Number	Binary Op Code	Instruction	Music Disc
1	0001	XOR	13
2	0010	SKZ	cat
3	0011	AND	blocks
4	0100	LD	chirp
5	0101	OR	far
6	0110	OUT	mall
7	0111	NOT	mellohi
8	1000	DA1	stal
9	1001	DA2	strad
10	1010	DA3	ward
11	1011	DA4	11
12	1100	DA5	wait
13	1101	DA6	Pigstep
14	1110	DA7	otherside
15	1111	DA8	5

The MC^2s instruction set is relatively simple and can be broken up into an handful of categories:

Logical Operations: XOR, AND, OR, NOT
Data Operations: LD (load), OUT (output)
I/O Operations: DA1-DA8 (data in/out to I/O port 1-8)
Control Flow: SKZ (skip if zero)

While most of these can have their operation intuited from the design, I think it is useful to go over their exact functionality and how they interact with the internal state of the computer.

Logical Operations

The logical operations are the core of the MC^2s functionality, allowing us to perform basic binary logic on the internal 1-bit register and the input line. The logical operations are all standard 1-bit logic gates, with the exception of NOT which simply inverts the internal register. All logical operations have the same latency, and all update the internal register within 1 clock cycle, imposing no additional constraints on their programming (this feature is not shared with some of the other instruction).

Data Operations

The data operations allow us to interact with the internal 1-bit register and the input/output lines. The LD instruction loads the value from the input line into the internal register, while the OUT instruction outputs the value of the internal register to the output line resulting in a pulse. Both of these instructions have the same latency as the logical operations and similarly have no special timing constraints.

I/O Operations

The I/O operations are probably the most unusual aspect of the ISA due to our operand-less instruction design. Each I/O operations does two things, first they reset all the I/O latches, and then they set a single I/O latch corresponding to the I/O port being addressed. Each I/O port therefore corresponds to a paired input and output line, which is useful for interfacing with peripherals. All the I/O ports are the same besides the first two, which are reserved for the SKIP and HALT flags.

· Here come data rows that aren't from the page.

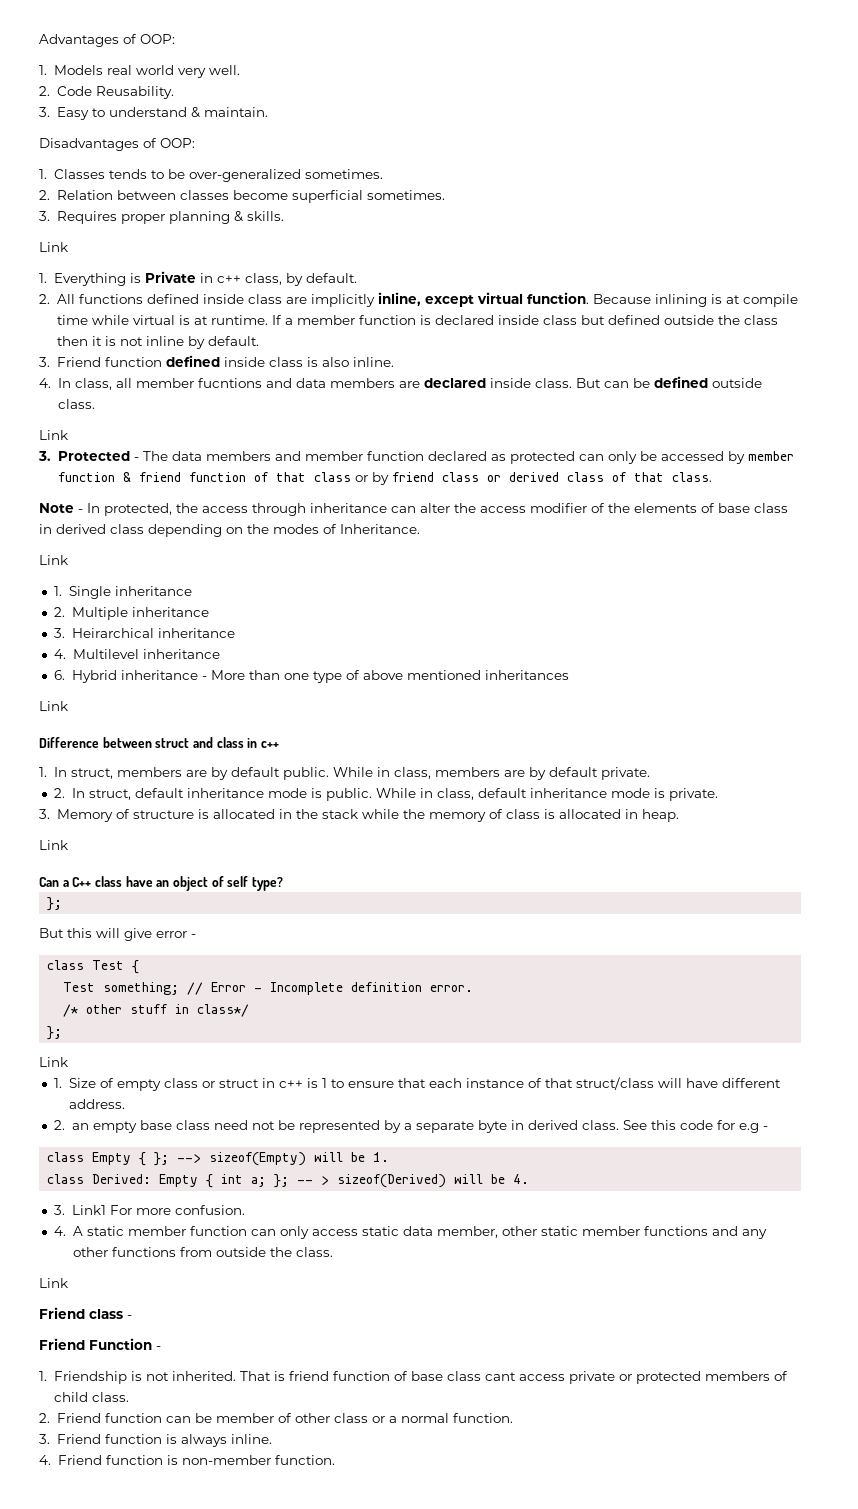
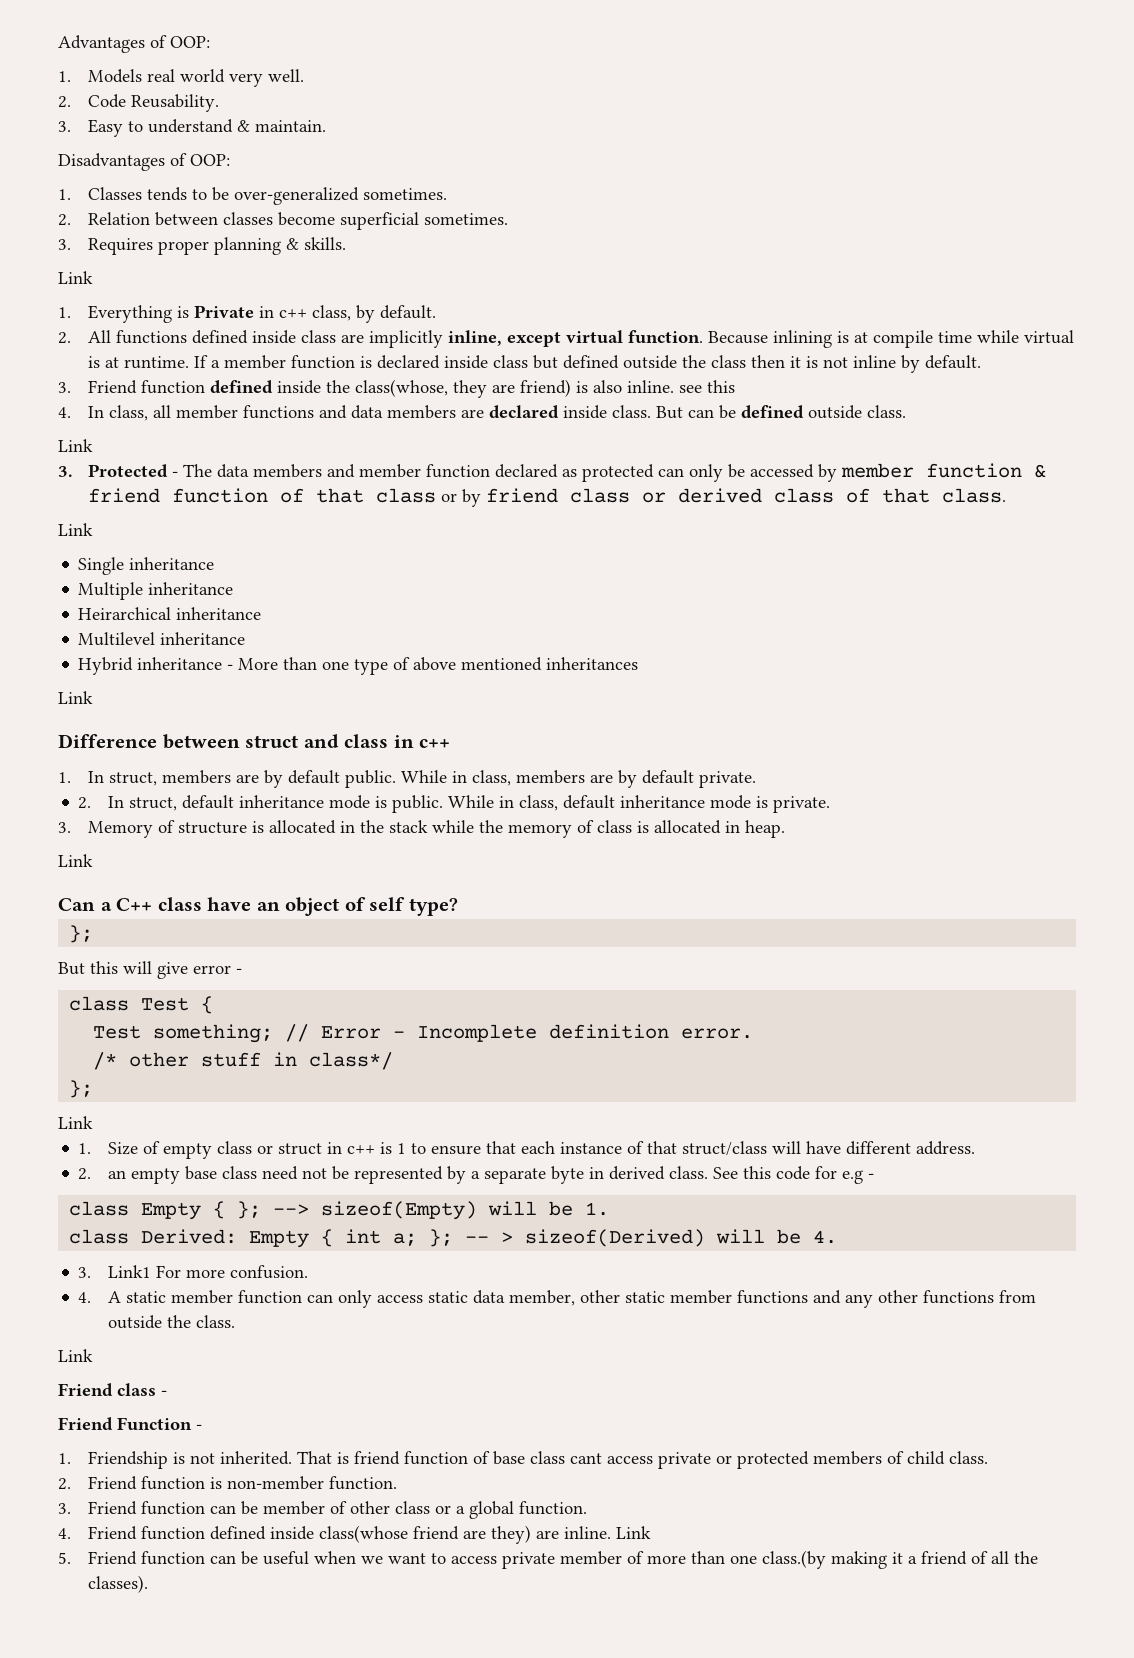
[268,357,303,367] class -> [325,379,571,398] the class(whose, they are friend)
(394, 362) none -> [678,380,735,393] see this
[197,378,262,388] fucntions -> [242,405,314,419] functions
[39,503,788,516] [39,524,420,537] [39,555,68,565] [53,586,62,596] // Note - In protected, the access through inheritance can alter the access modifier of the elements of base class in derived class depending on the modes of Inheritance. // Link // 1. -> [58,523,93,536] // Link //
[53,607,65,617] 2. -> (215, 563) none
[53,628,65,638] 3. -> (234, 588) none
[53,649,66,659] 4. -> (262, 613) none
[53,670,65,680] 6. -> (246, 638) none
(162, 1418) none -> [209,1476,397,1490] [58,1501,205,1515] is non-member function. // 3. Friend function
[400,1413,513,1423] [39,1434,272,1447] [39,1455,335,1465] normal function. // 3. Friend function is always inline. // 4. Friend function is non-member function. -> [468,1501,587,1519] [58,1525,651,1544] [58,1550,1038,1569] [87,1575,148,1593] global function. // 4. Friend function defined inside class(whose friend are they) are inline. Link // 5. Friend function can be useful when we want to access private member of more than one class.(by making it a friend of all the classes).

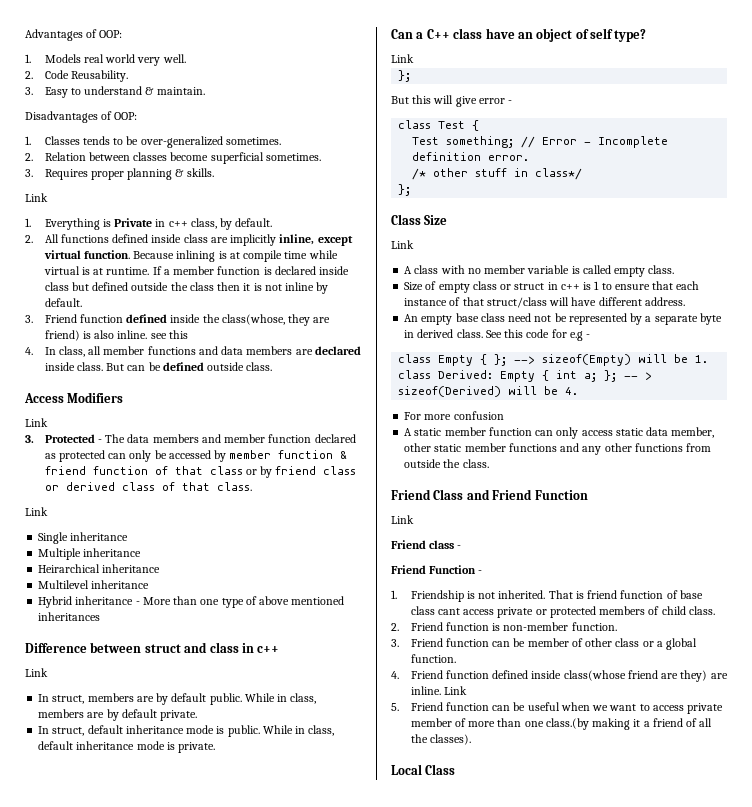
(906, 411) none -> [24,392,124,403] // Access Modifiers
[58,691,93,704] // Link -> (101, 616) none
[58,772,71,783] 1. -> [25,668,48,677] Link //
[78,797,92,809] 2. -> (198, 715) none
[58,820,785,838] [58,854,93,867] // 3. Memory of structure is allocated in the stack while the memory of class is allocated in heap. // Link -> (216, 747) none
(458, 907) none -> [391,54,414,63] // Link
[58,1116,93,1129] [78,1143,92,1154] // Link // 1. -> [391,214,448,225] [391,240,414,249] [404,265,675,277] // Class Size // Link // A class with no member variable is called empty class. //
[78,1168,126,1180] 2. an -> [404,314,419,322] An
[78,1265,308,1279] [78,1292,92,1303] 3. Link1 For more confusion. // 4. -> [404,411,504,420] For more confusion //
(235, 1321) none -> [391,489,588,500] // Friend Class and Friend Function
(148, 1584) none -> [391,764,456,775] // Local Class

The SKIP and HALT flags can be read and written to like normal I/O ports with the added functionality of having internal memory which remembers and saves the last written value in a register. The SKIP flag is used by the skip logic to determine whether to skip the next instruction, while the HALT flag is used to stop the computer from executing any further instructions once it reaches the end. Both flags can also be externally accessed by peripherals and read by the program, allowing for them to be used additional "scratch" space for simple programs where they are not immediately needed for their primary purpose. Both flags also have significant latency in having their value updated to it being seen by the components that use them, this requires appending any update to the SKIP or HALT flag with a NOP instruction to ensure that the value is properly updated before it is used. In practice this does not add much overhead as the flags are not updated often in most programs. The delay on update only applies to if they are used as flags, if they are used as scratch space then they can be used immediately after being written to.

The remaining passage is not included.